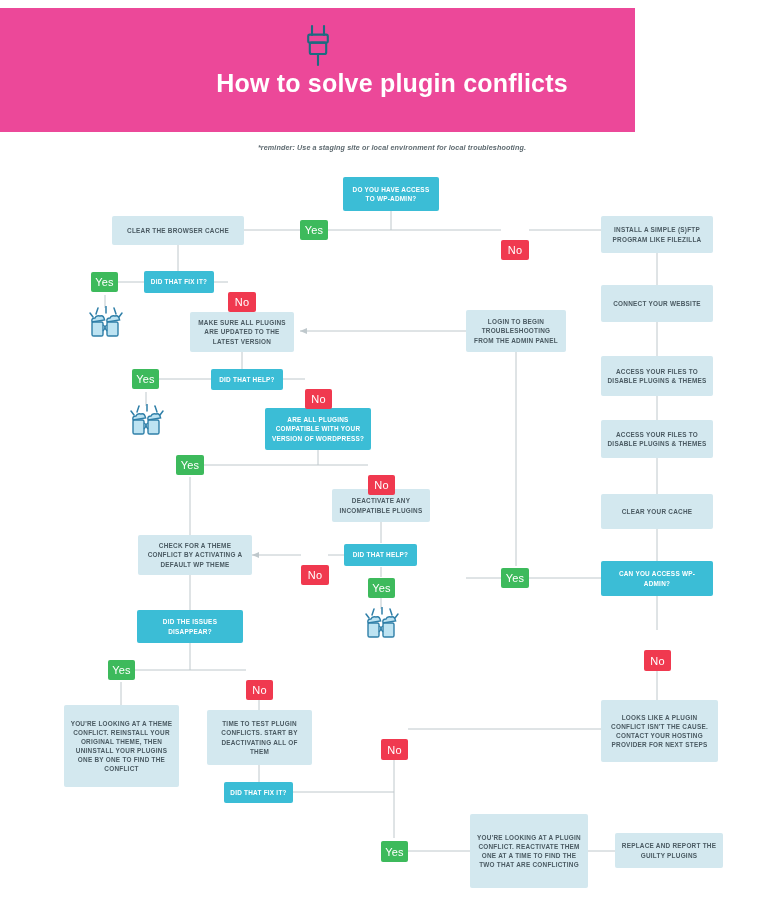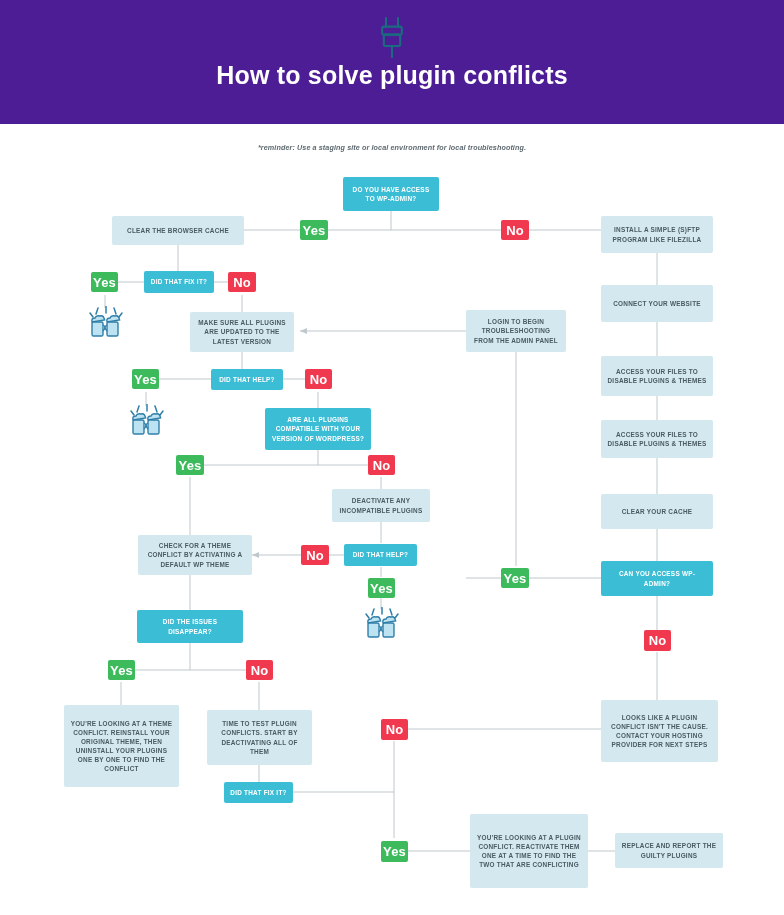"How to solve plugin conflicts" #header { background: #4c1d95 -> #ec4899; top: 0 -> 8px; width: 784px -> 635px }
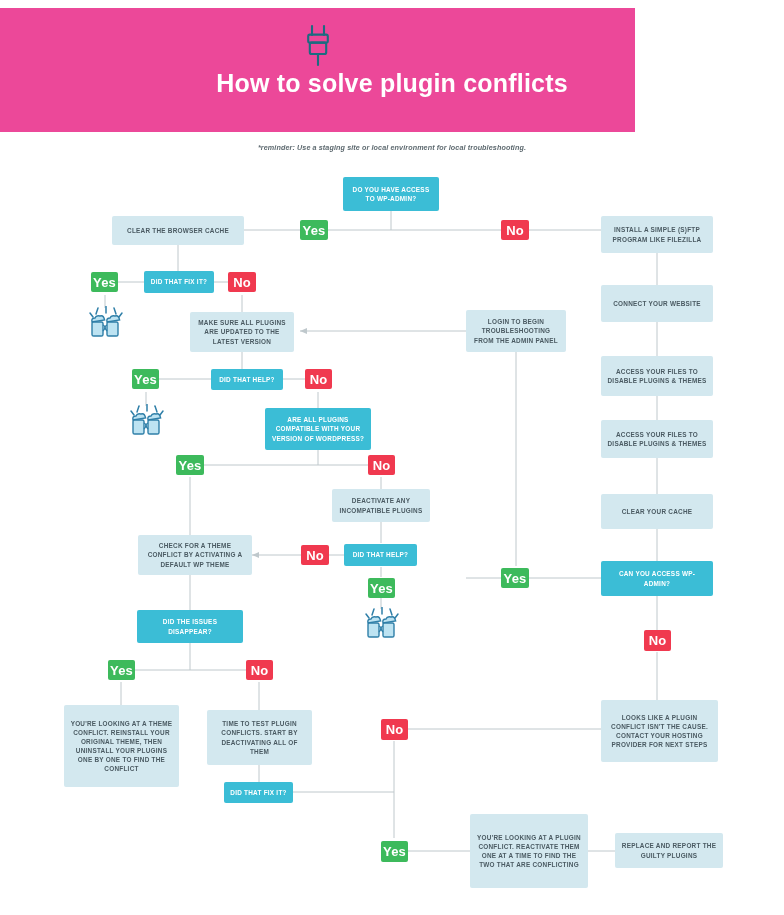"Yes" .badge { font-size: 13px -> 11px; font-weight: bold -> normal }
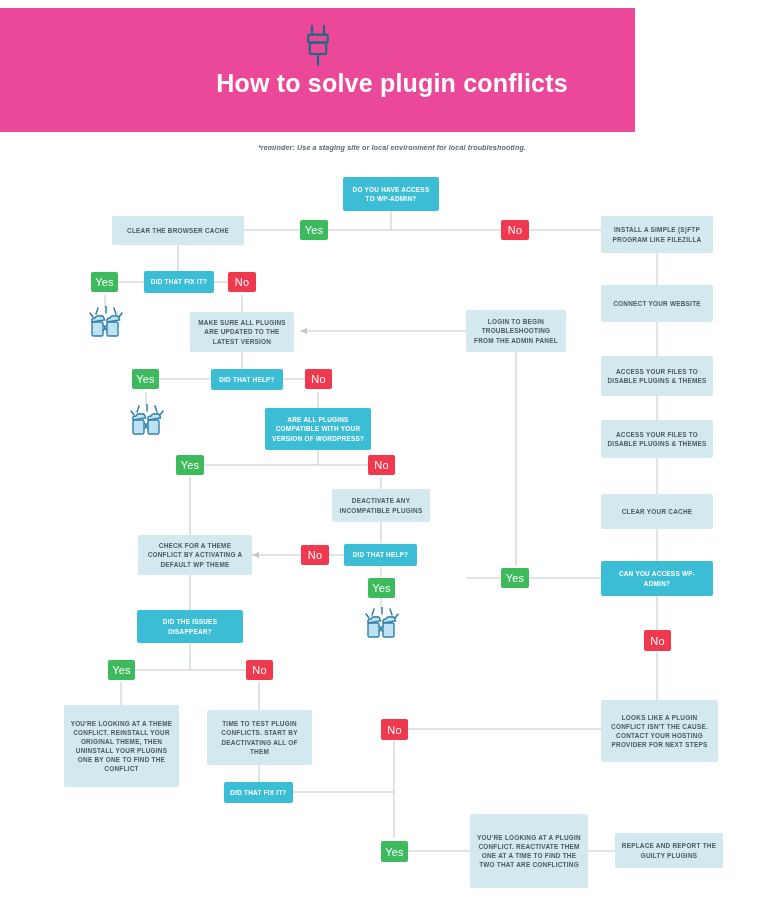"No" .b-no { margin-top: none -> 20px }
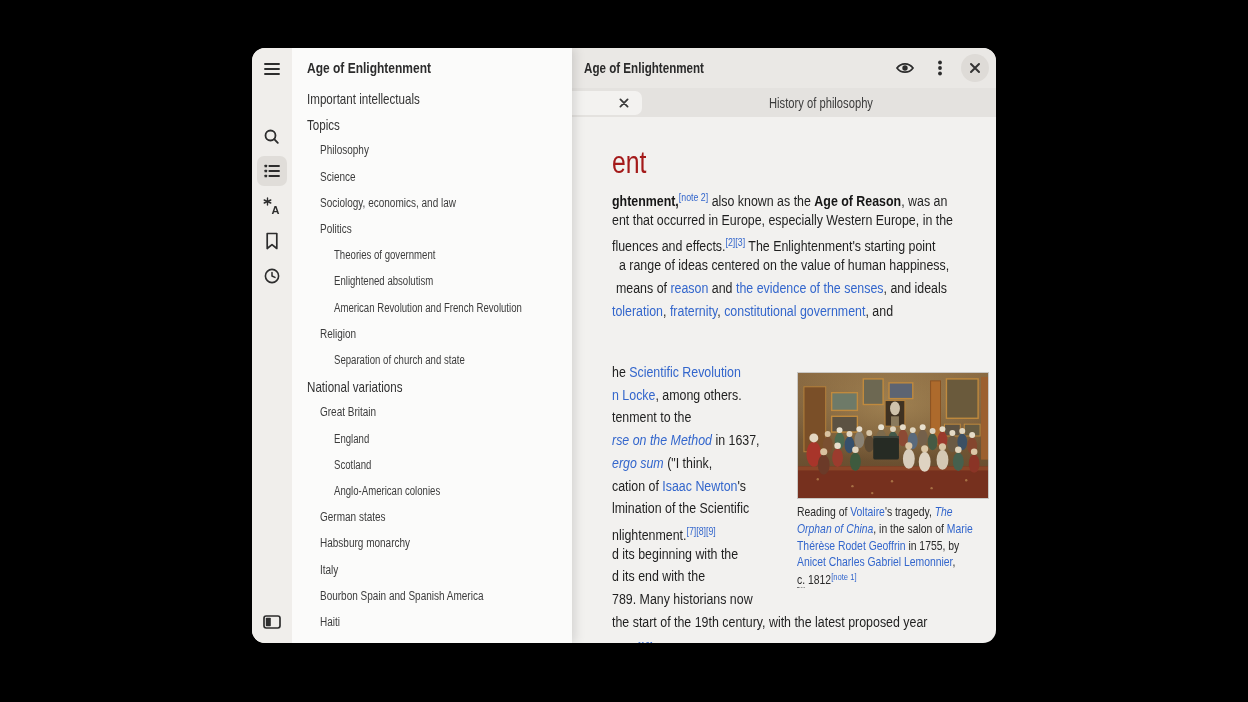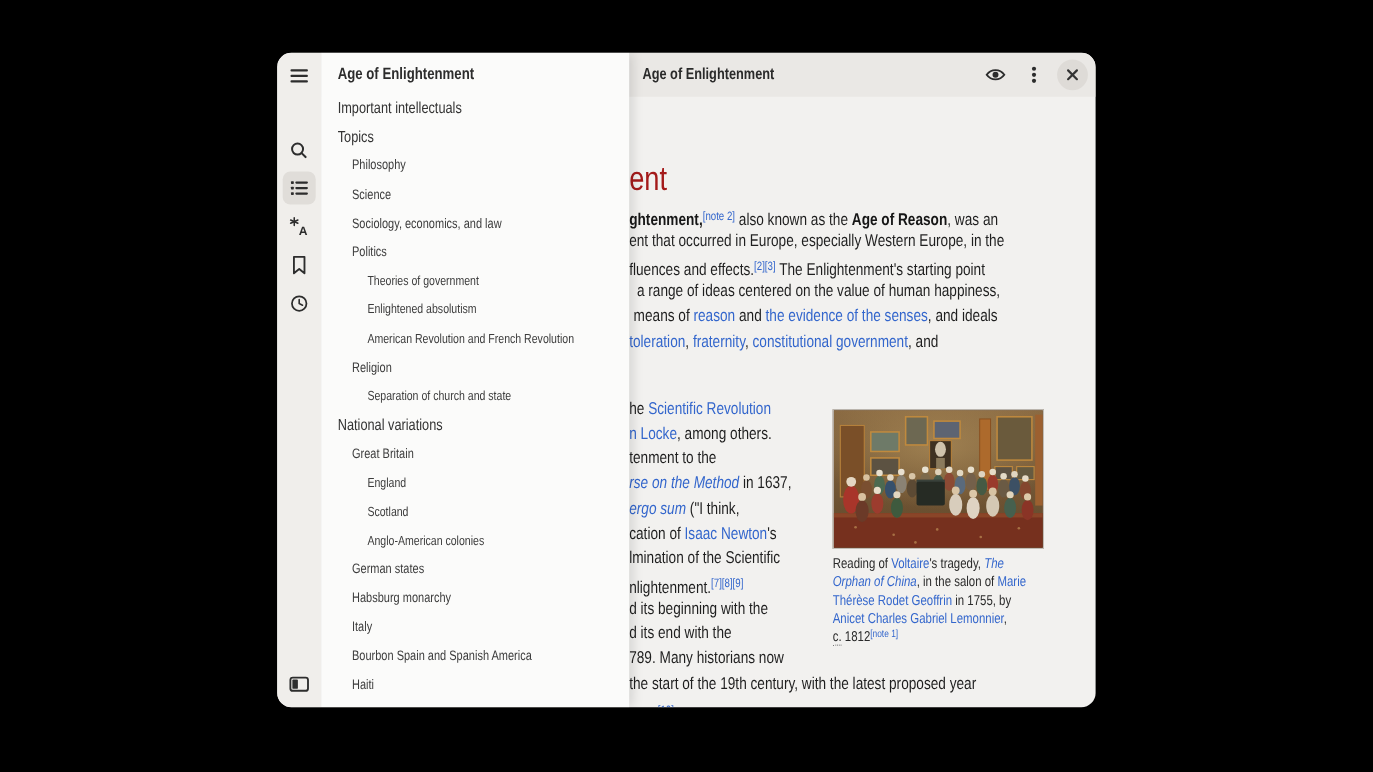"History of philosophy" div.tabbar { html: none -> <div> <div> <div> <svg> <path></path> </svg> </div> </div> <div>History of philosophy</div> </div> }
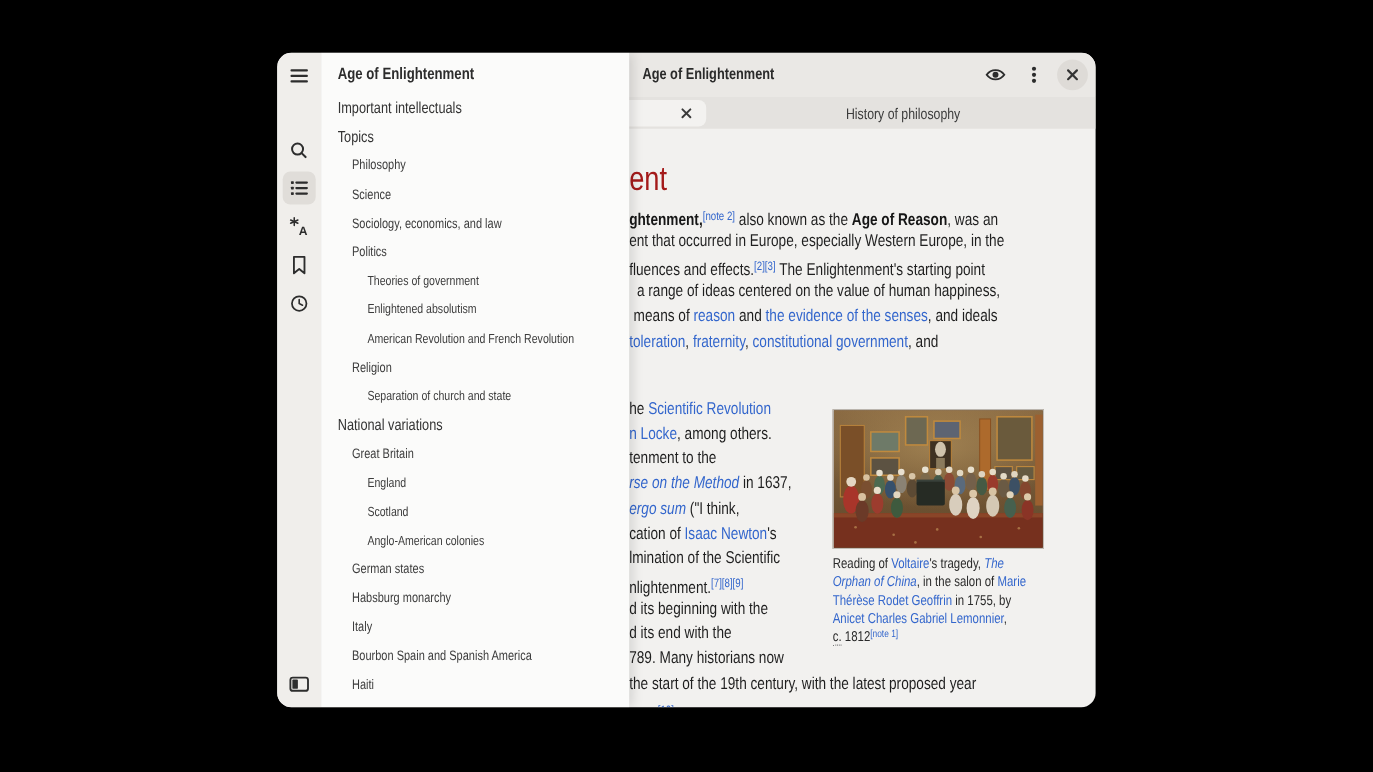"ent" #article-layer { margin-left: none -> 40px }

* * * *

Assignment »
Give back the data exactly. Skip any images.

Solution for this task »
"How to solve plugin conflicts" #header { background: #4c1d95 -> #ec4899; top: 0 -> 8px; width: 784px -> 635px }
"Yes" .badge { font-size: 13px -> 11px; font-weight: bold -> normal }
"No" .b-no { margin-top: none -> 20px }
"History of philosophy" div.tabbar { html: none -> <div> <div> <div> <svg> <path></path> </svg> </div> </div> <div>History of philosophy</div> </div> }
"ent" #article-layer { margin-left: none -> 40px }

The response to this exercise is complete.